(Items from a dataset)

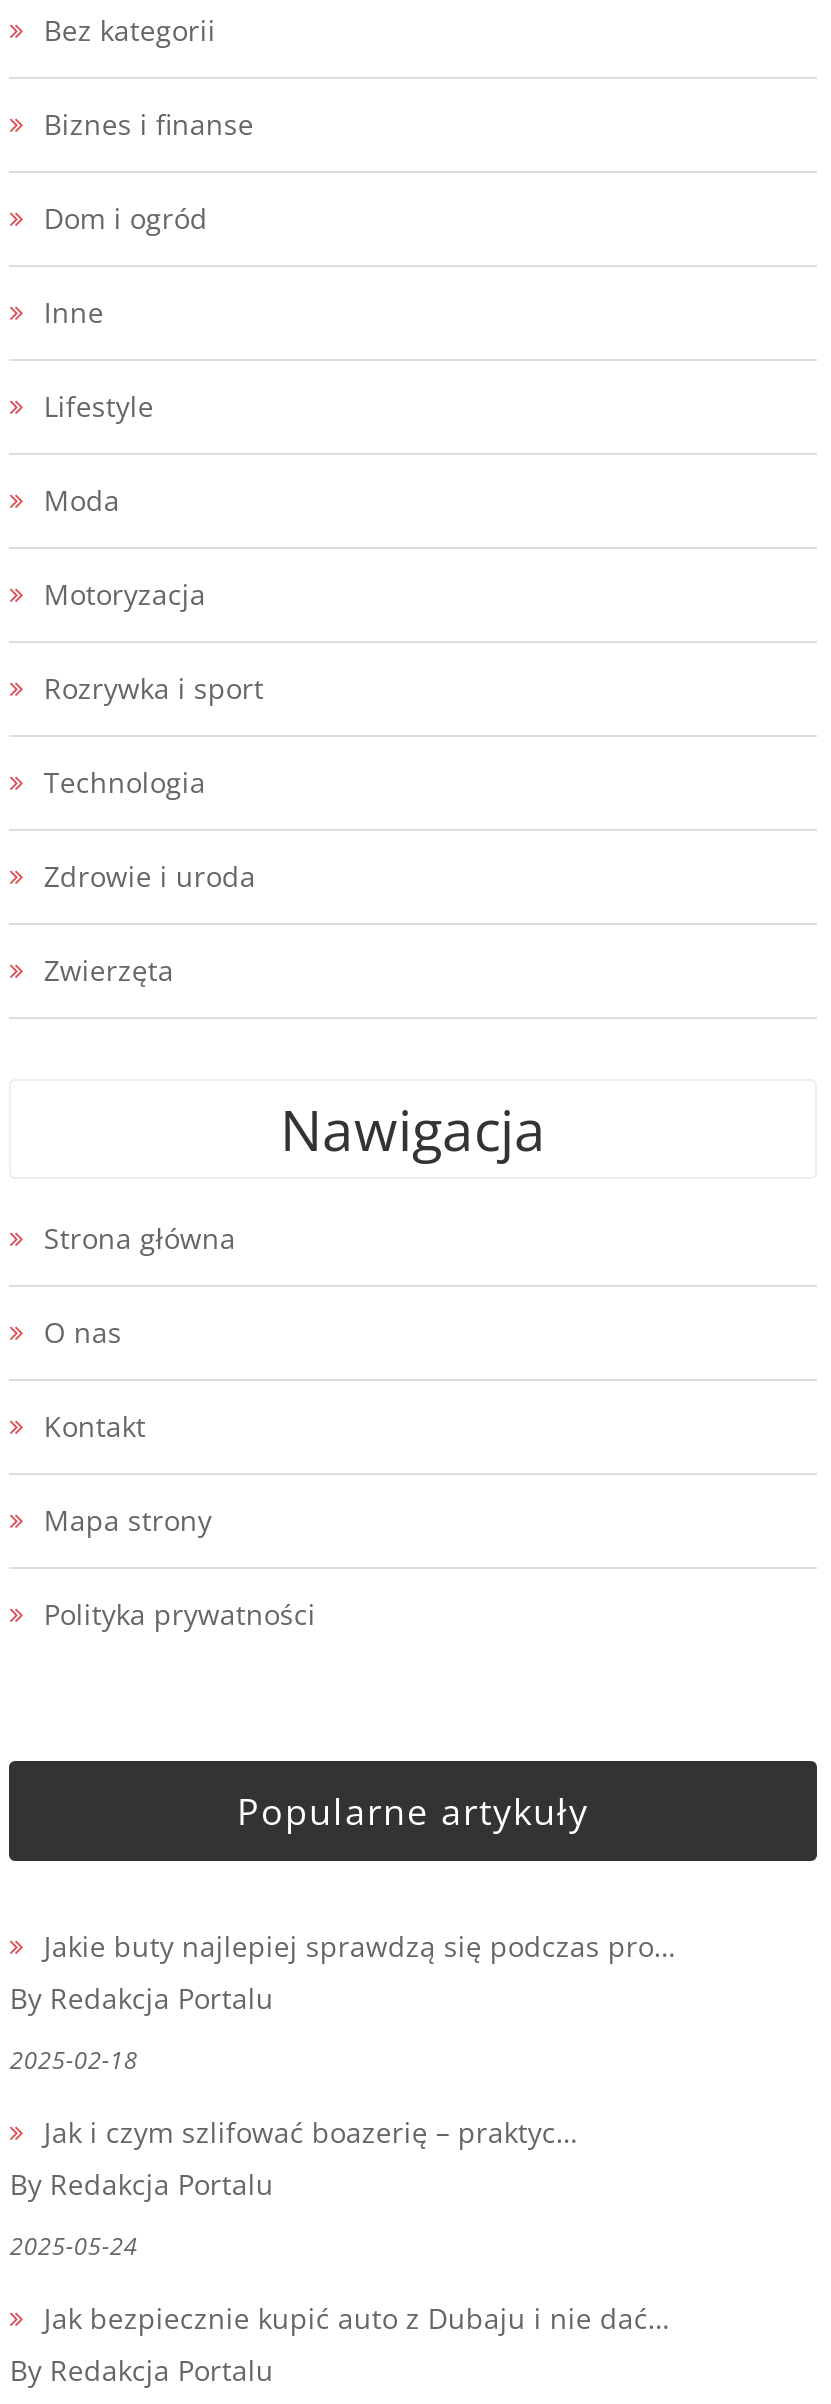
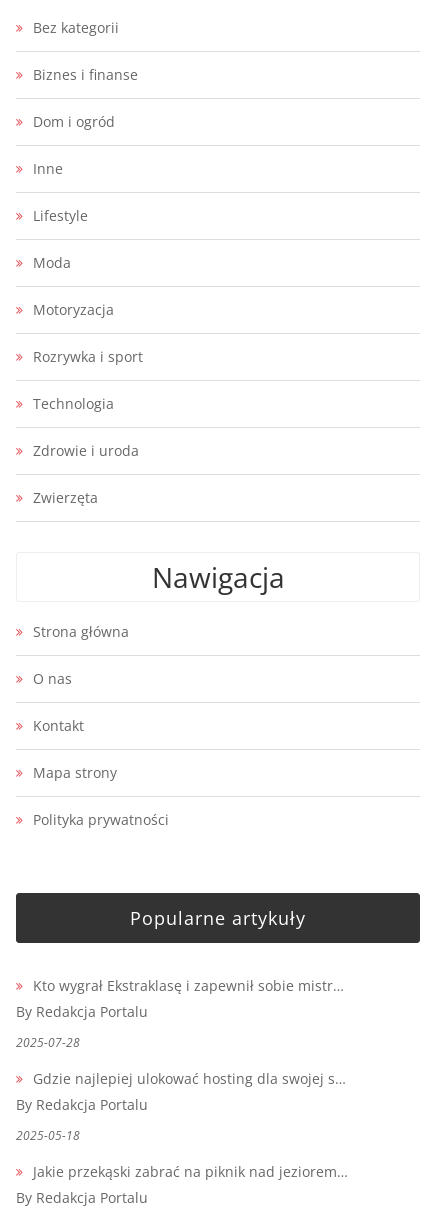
[44,1926,676,1964] Jakie buty najlepiej sprawdzą się podczas pro… -> [33,976,344,995] Kto wygrał Ekstraklasę i zapewnił sobie mistr…
[10,2042,138,2076] 2025-02-18 -> [16,1034,80,1051] 2025-07-28
[44,2112,578,2150] Jak i czym szlifować boazerię – praktyc… -> [33,1069,346,1088] Gdzie najlepiej ulokować hosting dla swojej s…
[10,2228,138,2262] 2025-05-24 -> [16,1127,80,1144] 2025-05-18
[44,2298,670,2336] Jak bezpiecznie kupić auto z Dubaju i nie dać… -> [33,1162,348,1181] Jakie przekąski zabrać na piknik nad jeziorem…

### What is expected
Output every entry exactly as given; pictures are not part of the copy.

### Task result
[44,1926,676,1964] Jakie buty najlepiej sprawdzą się podczas pro… -> [33,976,344,995] Kto wygrał Ekstraklasę i zapewnił sobie mistr…
[10,2042,138,2076] 2025-02-18 -> [16,1034,80,1051] 2025-07-28
[44,2112,578,2150] Jak i czym szlifować boazerię – praktyc… -> [33,1069,346,1088] Gdzie najlepiej ulokować hosting dla swojej s…
[10,2228,138,2262] 2025-05-24 -> [16,1127,80,1144] 2025-05-18
[44,2298,670,2336] Jak bezpiecznie kupić auto z Dubaju i nie dać… -> [33,1162,348,1181] Jakie przekąski zabrać na piknik nad jeziorem…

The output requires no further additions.